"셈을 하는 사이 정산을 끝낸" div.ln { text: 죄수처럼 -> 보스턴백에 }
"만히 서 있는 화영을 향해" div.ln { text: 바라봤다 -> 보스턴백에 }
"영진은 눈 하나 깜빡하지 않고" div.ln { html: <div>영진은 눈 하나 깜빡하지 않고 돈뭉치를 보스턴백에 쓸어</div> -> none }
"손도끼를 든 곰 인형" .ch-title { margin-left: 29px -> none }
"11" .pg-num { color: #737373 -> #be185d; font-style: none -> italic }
.....
What needs to be done: Copy the records above exactly, starting at the line that contains "margin-left: 29px ->" and ending at the last line, and leave out all earlier lines.

Your solution:
"손도끼를 든 곰 인형" .ch-title { margin-left: 29px -> none }
"11" .pg-num { color: #737373 -> #be185d; font-style: none -> italic }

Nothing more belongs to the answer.